For analysis of antigen-specific CD8+ T cell proliferation induced by Duokines, PBMCs were isolated from HLA-A2+ buffy coats. CD14+ monocytes were isolated from PBMCs using magnetic beads and immature dendritic cells (iDCs) were generated by stimulation with IL-4 and GM-CSF (each 1000 U/mL) over 4 days. Immature DCs were electroporated either with CLD6 or irrelevant mRNA as antigen and rested overnight. CD8+ T cells were isolated from the same donor, electroporated either with CLD6-specific T cell receptor (TCR) mRNA or irrelevant TCR-mRNA and stained with CFSE. The next day, electroporated CD8+ T cells (50,000/well) and iDCs (5,000/well) were co-cultured at an effector-to-target ratio of 10:1 and treated with 10 nM Duokines (4-1BBL-CD40L, 4-1BBL-CD27L) or control proteins. After 4 days of incubation at 37°C and 5% CO2, CD8+ T cell proliferation was assessed by measuring CFSE dilution in flow cytometry.

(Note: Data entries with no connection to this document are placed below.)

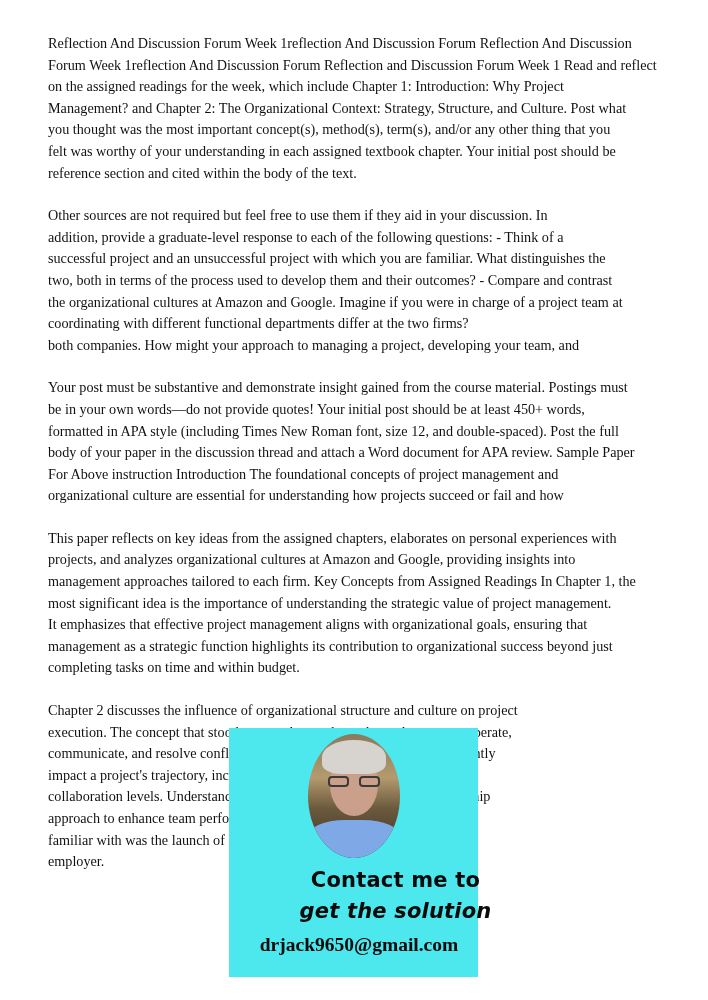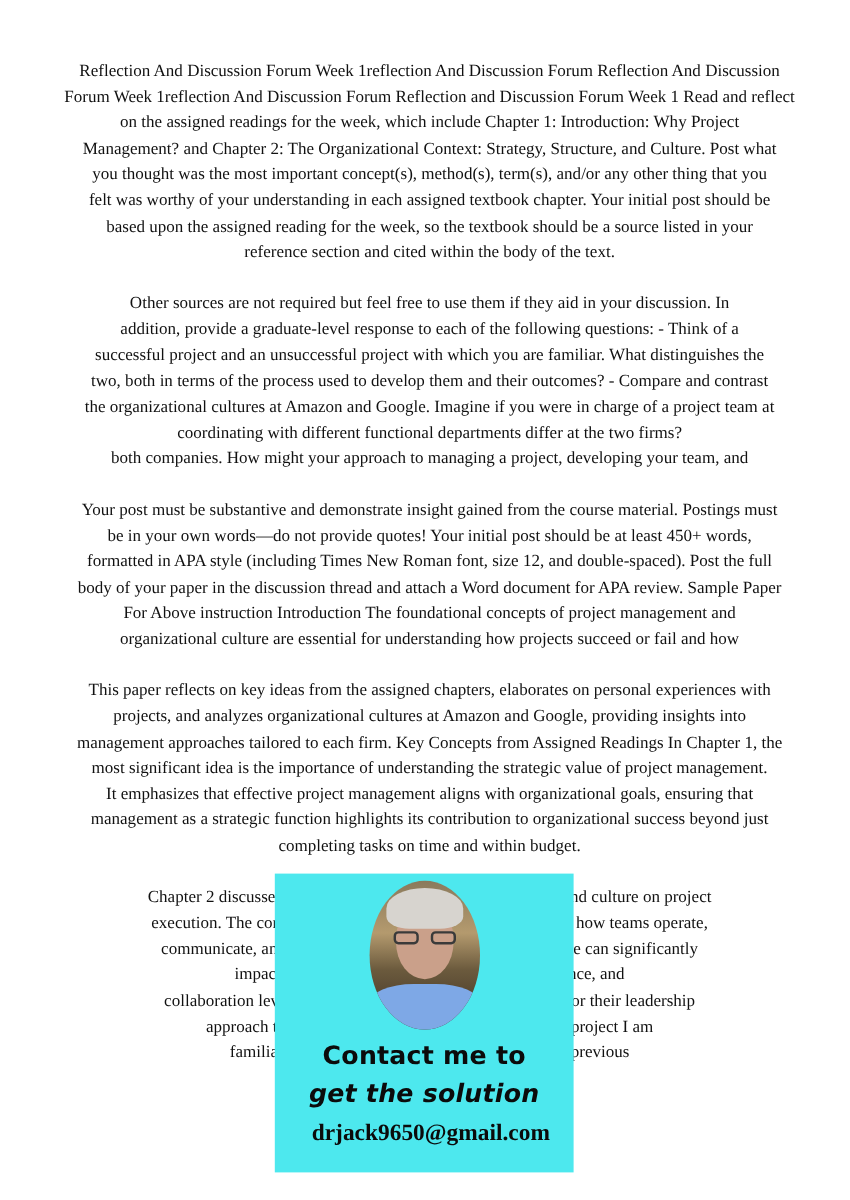--- a/index.html
+++ b/index.html
@@ -15,22 +15,21 @@
       font-family: "Liberation Serif", "DejaVu Serif", serif;
       color: #111111;
     }
     .page {
       position: absolute;
       left: 48px;
       top: 33px;
       width: 620px;
     }
     .para {
-      margin: 16px 0 21px 0;
-      text-align: center;
+      margin: 0 0 21px 0;
     }
     .line {
       display: block;
       font-size: 14.2px;
       line-height: 21.6px;
       white-space: nowrap;
     }
     .promo {
       position: absolute;
       left: 229px;
@@ -97,20 +96,21 @@
     }
     .promo-line {
       position: absolute;
       left: 0;
       width: 249px;
       font-family: "DejaVu Sans", "Liberation Sans", sans-serif;
       font-weight: bold;
       font-size: 21px;
       color: #0b0b0b;
       letter-spacing: 0.2px;
+      padding-left: 42px;
     }
     .promo-line.one { top: 140px; }
     .promo-line.two { top: 171px; font-style: italic; }
     .promo-email {
       position: absolute;
       left: 0;
       top: 206px;
       width: 260px;
       font-family: "Liberation Serif", "DejaVu Serif", serif;
       font-weight: bold;
@@ -122,21 +122,20 @@
 <body>
 
 <div class="page">
   <div class="para">
     <span class="line">Reflection And Discussion Forum Week 1reflection And Discussion Forum Reflection And Discussion</span>
     <span class="line">Forum Week 1reflection And Discussion Forum Reflection and Discussion Forum Week 1 Read and reflect</span>
     <span class="line">on the assigned readings for the week, which include Chapter 1: Introduction: Why Project</span>
     <span class="line">Management? and Chapter 2: The Organizational Context: Strategy, Structure, and Culture. Post what</span>
     <span class="line">you thought was the most important concept(s), method(s), term(s), and/or any other thing that you</span>
     <span class="line">felt was worthy of your understanding in each assigned textbook chapter. Your initial post should be</span>
-    <span class="line">based upon the assigned reading for the week, so the textbook should be a source listed in your</span>
     <span class="line">reference section and cited within the body of the text.</span>
   </div>
   <div class="para">
     <span class="line">Other sources are not required but feel free to use them if they aid in your discussion. In</span>
     <span class="line">addition, provide a graduate-level response to each of the following questions: - Think of a</span>
     <span class="line">successful project and an unsuccessful project with which you are familiar. What distinguishes the</span>
     <span class="line">two, both in terms of the process used to develop them and their outcomes? - Compare and contrast</span>
     <span class="line">the organizational cultures at Amazon and Google. Imagine if you were in charge of a project team at</span>
     <span class="line">coordinating with different functional departments differ at the two firms?</span>
     <span class="line">both companies. How might your approach to managing a project, developing your team, and</span>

In vivo antitumor activity

Animal care and all experiments performed were in accordance with federal and European guidelines and have been approved by university and state authorities (Regierungspräsidum Stuttgart). B16-FAP cells (1x10[5] in 150 µL PBS) were injected intravenously into female C57BL/6NCrl mice (6 mice per group). As treatment, mice received six intraperitoneal injections of 200 pmol murine scDuokine (msc4-1BBL-mscCD40L or msc4-1BBL-mscCD27L) in combination with 4 pmol bispecific antibody (scDb332C11) on days 1, 2, 3 and days 8, 9, 10 after tumor cell engraftment. Additionally, mice were treated with the particular proteins alone or DPBS following the same treatment regimen. Mice were sacrificed 21 days after tumor cell inoculation. Lungs were removed, fixed in formaldehyde and pulmonary tumors were counted.

Plasma stability

200 nM Duokines or scDuokines were incubated in 50% human plasma at 37°C for 1, 3 or 7 days. Samples were frozen after preparation (0 d) or after the respective incubation time. Intact protein was determined in ELISA via binding to the TNFRSF-Fc fusion protein corresponding to the C-terminal ligand of the duokines and detection of the N-terminal FLAG-tag via HRP-conjugated anti-FLAG antibody. Protein concentrations were interpolated from a standard curve of purified protein and the average of detected intact protein at day 0 was fixed to 100%.

Statistical analysis

Unless stated otherwise, data are represented as mean ± SD of at least three independently performed experiments. If necessary, block shift correction was applied according to the formula X’n = Xn – (Yn – Y) with X’n being the corrected value of X from the experiment n, Y the average of the X values from all experiments performed and Yn the average of the duplicate values of X from experiment n. One-way ANOVA followed by Tukey’s post-test (Graphpad Prism 6) was used to calculate statistical significances from non-blockshifted data. p values below 0.05 were considered statistically significant (*** p < 0.001, ** p < 0.01, * p < 0.05).